Wednesday, September 26, 2012

Wifely Duties = FAIL!

I found this online while browsing during my down time today :). I'm thinking that most any woman (you know alive and with a pulse) will laugh out loud with me and call bull-shit to pretty much all of this baloney. If I acted like any of this Bobby would ask what the heck was wrong with me :). I'm pretty sure my awesome hubby knows that I've spent the bulk of my afternoon chasing the boys around, removing forks from their hands as they try and stab each other... 

Just in case there is any confusion, its circa 1955: 

  • Have dinner ready. Plan ahead, even the night before, to have a delicious meal ready on time for his return. This is a way of letting him know that you have be thinking about him and are concerned about his needs. Most men are hungry when they get home and the prospect of a good meal is part of the warm welcome needed.

  • Prepare yourself. Take 15 minutes to rest so you'll be refreshed when he arrives. Touch up your make-up, put a ribbon in your hair and be fresh-looking. He has just been with a lot of work-weary people

  • Be a little gay and a little more interesting for him. His boring day may need a lift and one of your duties is to provide it.

  • Clear away the clutter. Make one last trip through the main part of the house just before your husband arrives. Run a dustcloth over the tables.

  • During the cooler months of the year you should prepare and light a fire for him to unwind by. Your husband will feel he has reached a haven of rest and order, and it will give you a lift too. After all, catering to his comfort will provide you with immense personal satisfaction.

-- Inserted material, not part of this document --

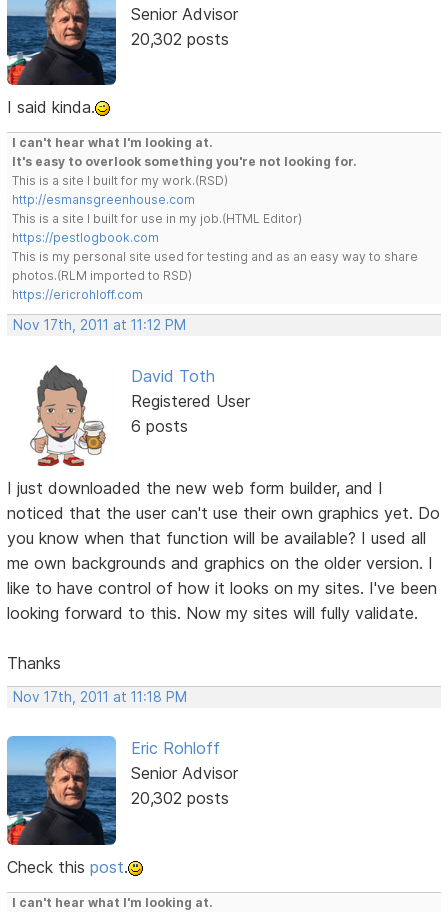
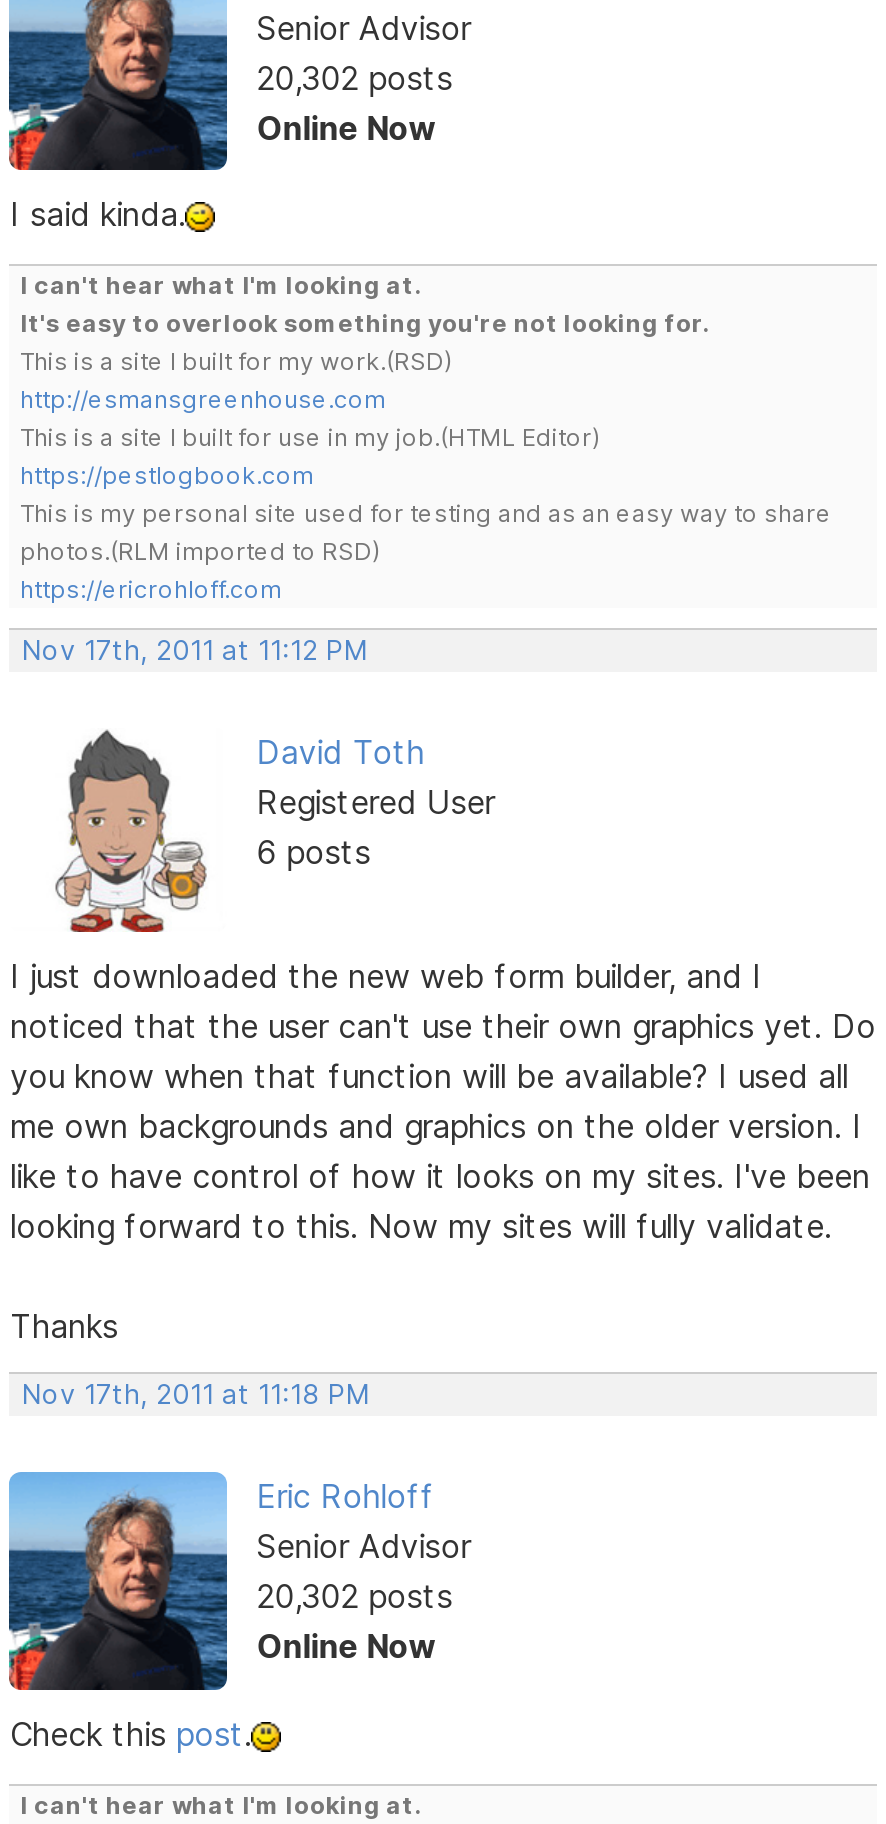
none -> [256,107,436,147] Online Now
none -> [256,1627,436,1667] Online Now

  • Minimize all noise. At the time of his arrival, eliminate all noise of the washer, dryer or vacuum. Encourage the children to be quiet.

  • Greet him with a warm smile and show sincerity in your desire to please him.

  • Listen to him. You may have a dozen important things to tell him, but the moment of his arrival is not the time. Let him talk first - remember, his topics of conversation are more important than yours.

  • Don't greet him with complaints and problems.

  • Don't complain if he's late for dinner or even if he stays out all night. Count this as minor compared to what he might have gone through at work.

  • Make him comfortable. Have him lean back in a comfortable chair or lie him down in the bedroom. Have a cool or warm drink ready for him.

  • Arrange his pillow and offer to take off his shoes. Speak in a low, soothing and pleasant voice.

  • Don't ask him questions about his actions or question his judgment or integrity. Remember, he is the master of the house and as such will always exercise his will with fairness and truthfulness. You have no right to question him.

  • A good wife always knows her place.

Reading these felt like watching an episode of Man Men!


Beth Ann said...

WOW. Totally undermines what a huge and exhausting job being a "housewife"/mom is! Awful that women used to actually adhere to these "rules." I think it is nice to serve one's husband to some extent---but that goes both ways!

Candance said...

Let him stay out all night-I'll arrange a pillow for him-over his face until he stops breathing.

Nicole said...

Wow. Um, yeah. So I'm guessing I'm not a very good wife. Well, according to this. I just have to point out that if my husband stayed out all night, I would have a FEW things to say about that. My goodness, the MAN who wrote this list must've been delusional!

ginmommy said...

I know exactly what article you are referring to! Crazy isn't it? I brought it home one day from work and read it to Paul and just died laughing. I think Paul thought it was kind of awesome ;) But me? NO SIR.